- Qushui Town Location in Yunnan.
- Coordinates: 22°30′56″N 102°09′45″E﻿ / ﻿22.51556°N 102.16250°E
- Country: People's Republic of China
- Province: Yunnan
- Prefecture-level city: Pu'er City
- Autonomous county: Jiangcheng Hani and Yi Autonomous County

Area
- • Total: 588.3093 km^{2} (227.1475 sq mi)

Population (2017)
- • Total: 16,811
- • Density: 28.575/km^{2} (74.009/sq mi)
- Time zone: UTC+08:00 (China Standard)
- Postal code: 665999
- Area code: 0879

= Qushui, Jiangcheng County =

Qushui (曲水镇 (曲水鎮, Qǔshuǐ Zhèn)) is a town in Jiangcheng Hani and Yi Autonomous County, Yunnan, China. As of the 2017 census it had a population of 16,811 and an area of 588.3093 km2. The town sits at the junction of China, Vietnam and Laos.

==Administrative division==
As of 2016, the town is divided into seven villages:
- Lvman (绿满村)
- Basan (坝伞村)
- Lazhu (拉珠村)
- Tianxin (田心村)
- Longtang (龙塘村)
- Gaoshan (高山村)
- Nuna (怒那村)

==History==
On December 28, 2012, it was upgraded to a town.

==Geography==
The town is situated at the eastern Jiangcheng Hani and Yi Autonomous County. The town is bordered to the north by Lüchun County, to the east by Vietnam, to the south by Laos, and to the west by Guoqing Township, Jiahe County and Menglie Town.

The highest point in the town is Mount Shiceng (十层大山) which stands 1975 m above sea level. The lowest point is in Gaoshan Village (高山村), which, at 317 m above sea level.

The town enjoys a subtropical humid monsoon climate, with an average annual temperature of 21.8 C, total annual rainfall of 2260 mm, annual average evaporation of 1359.5 mm, and annual average sunshine hours in 1871 hours.

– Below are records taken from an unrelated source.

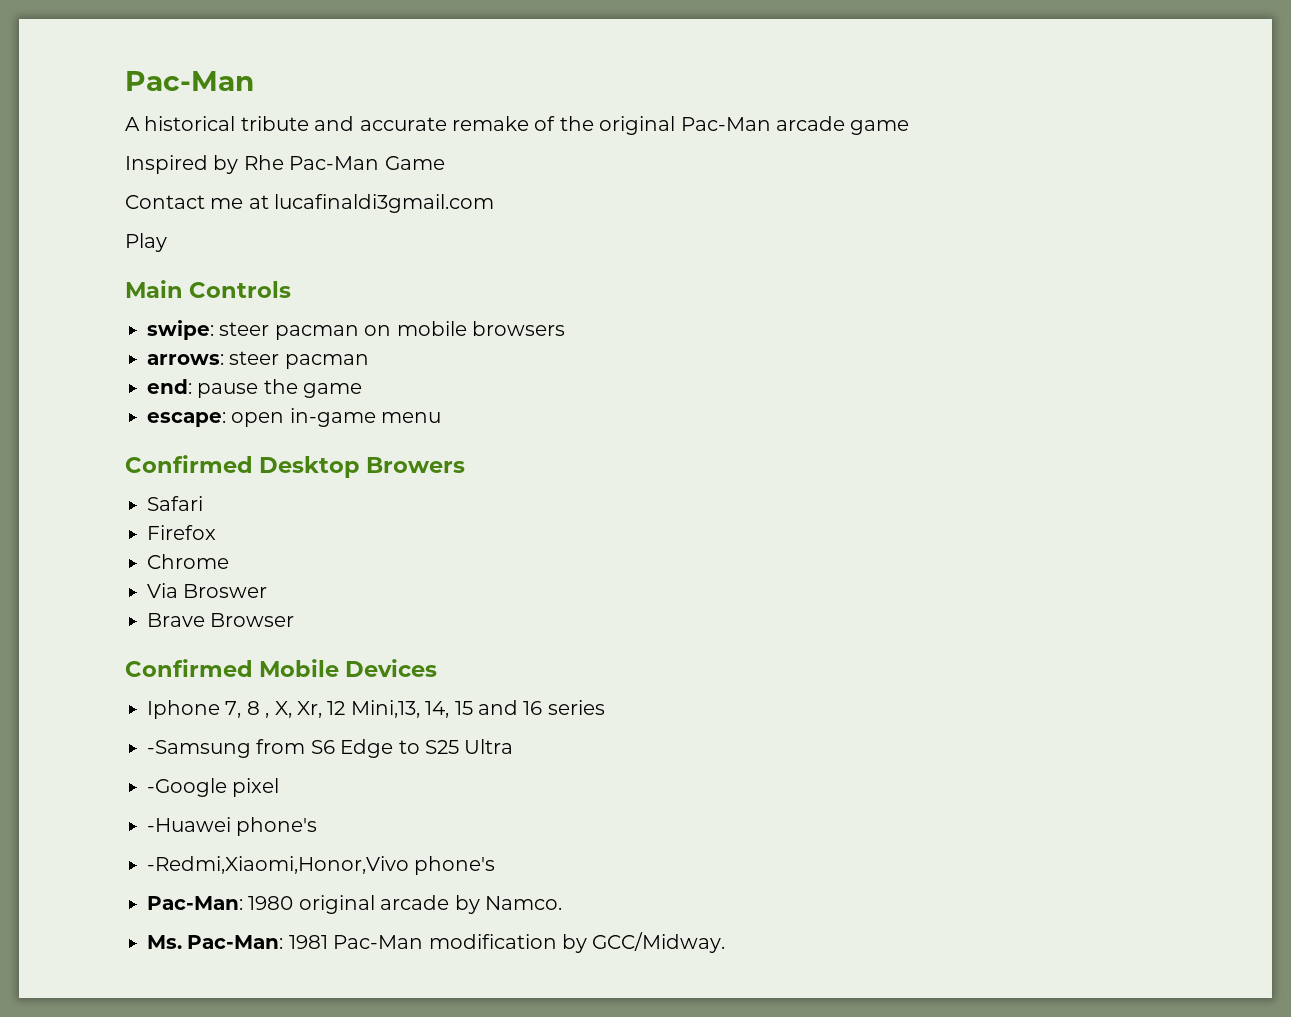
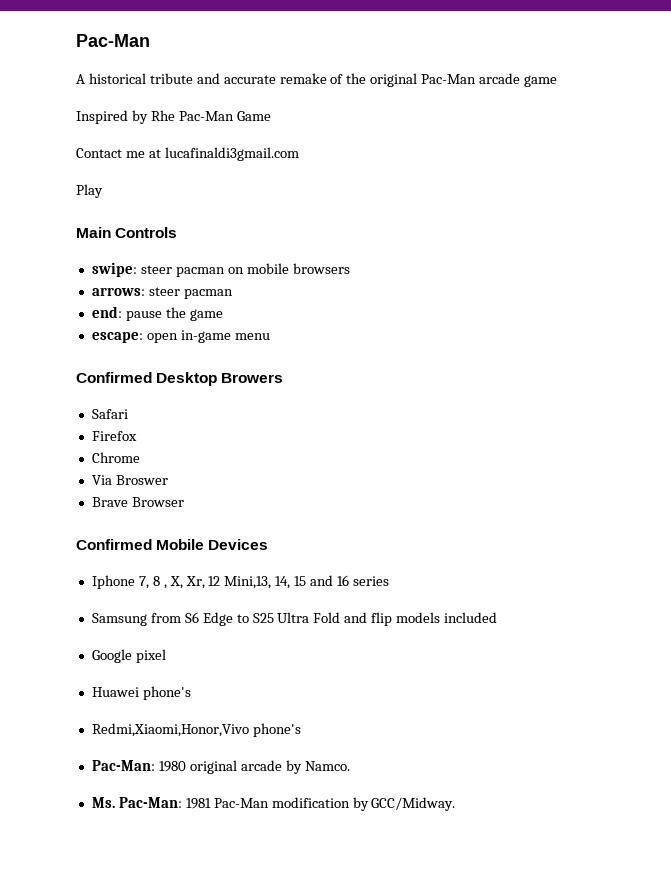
- -Samsung from S6 Edge to S25 Ultra
- -Google pixel
+ Samsung from S6 Edge to S25 Ultra Fold and flip models included
+ Google pixel
- -Huawei phone's
- -Redmi,Xiaomi,Honor,Vivo phone's
+ Huawei phone's
+ Redmi,Xiaomi,Honor,Vivo phone's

There are five major rivers and streams in the town, namely the Lvman River, Tuka River, Zhengkangba River, Lazhu River, and Tianxin River.

==Economy==
Agriculture and animal husbandry also play roles in the local economy. The main crops are rice and corn.

==Demographics==

As of 2017, the National Bureau of Statistics of China estimates the town's population now to be 16,811.